### Exercise goal
Transcribe the records below word for word, beginning with the first line and stopping after the line that contains "your system's cache"; pictures are not part of the copy.

### Material to process
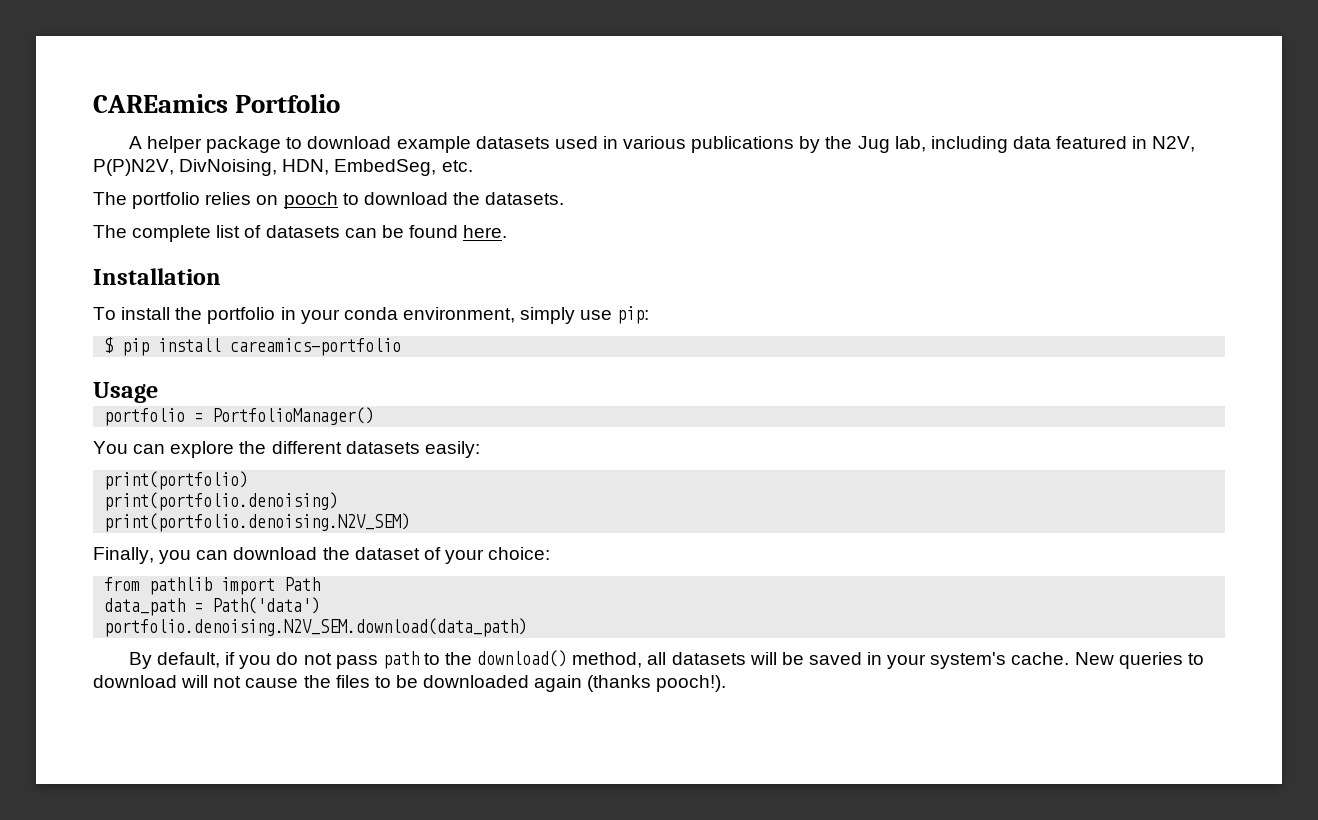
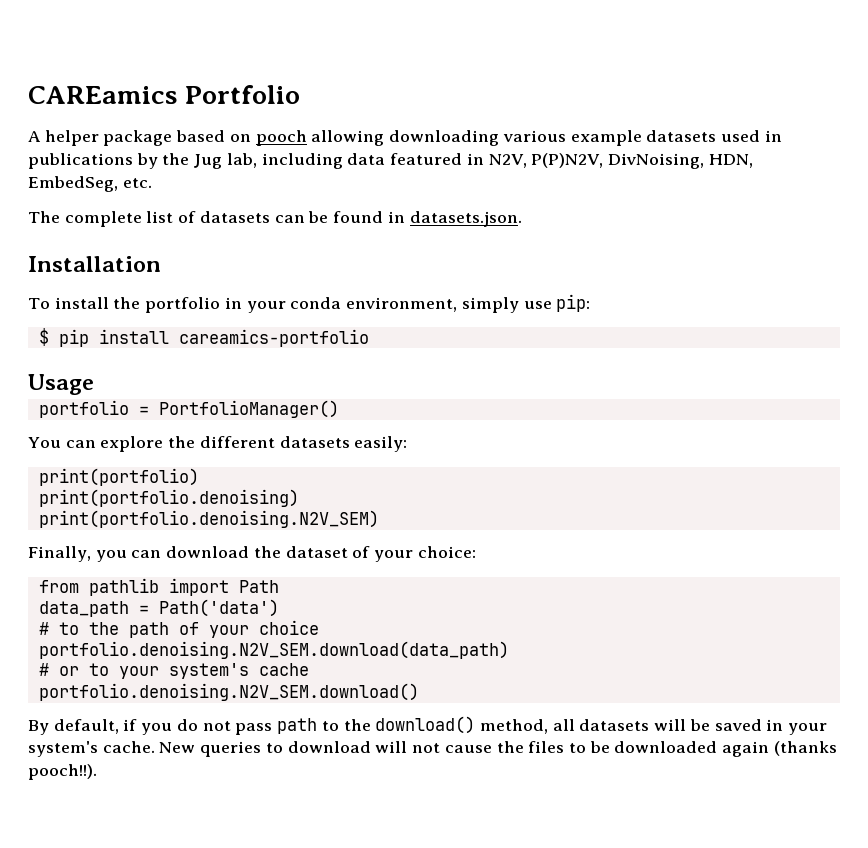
- A helper package to download example datasets used in various publications by the Jug lab, including data featured in N2V, P(P)N2V, DivNoising, HDN, EmbedSeg, etc.
+ A helper package based on pooch allowing downloading various example datasets used in publications by the Jug lab, including data featured in N2V, P(P)N2V, DivNoising, HDN, EmbedSeg, etc.
- The portfolio relies on pooch to download the datasets.
- The complete list of datasets can be found here.
+ The complete list of datasets can be found in datasets.json.
+ # to the path of your choice
  portfolio.denoising.N2V_SEM.download(data_path)
+ # or to your system's cache
+ portfolio.denoising.N2V_SEM.download()
- New queries to download will not cause the files to be downloaded again (thanks pooch!).
+ New queries to download will not cause the files to be downloaded again (thanks pooch!!).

### Task answer
- A helper package to download example datasets used in various publications by the Jug lab, including data featured in N2V, P(P)N2V, DivNoising, HDN, EmbedSeg, etc.
+ A helper package based on pooch allowing downloading various example datasets used in publications by the Jug lab, including data featured in N2V, P(P)N2V, DivNoising, HDN, EmbedSeg, etc.
- The portfolio relies on pooch to download the datasets.
- The complete list of datasets can be found here.
+ The complete list of datasets can be found in datasets.json.
+ # to the path of your choice
  portfolio.denoising.N2V_SEM.download(data_path)
+ # or to your system's cache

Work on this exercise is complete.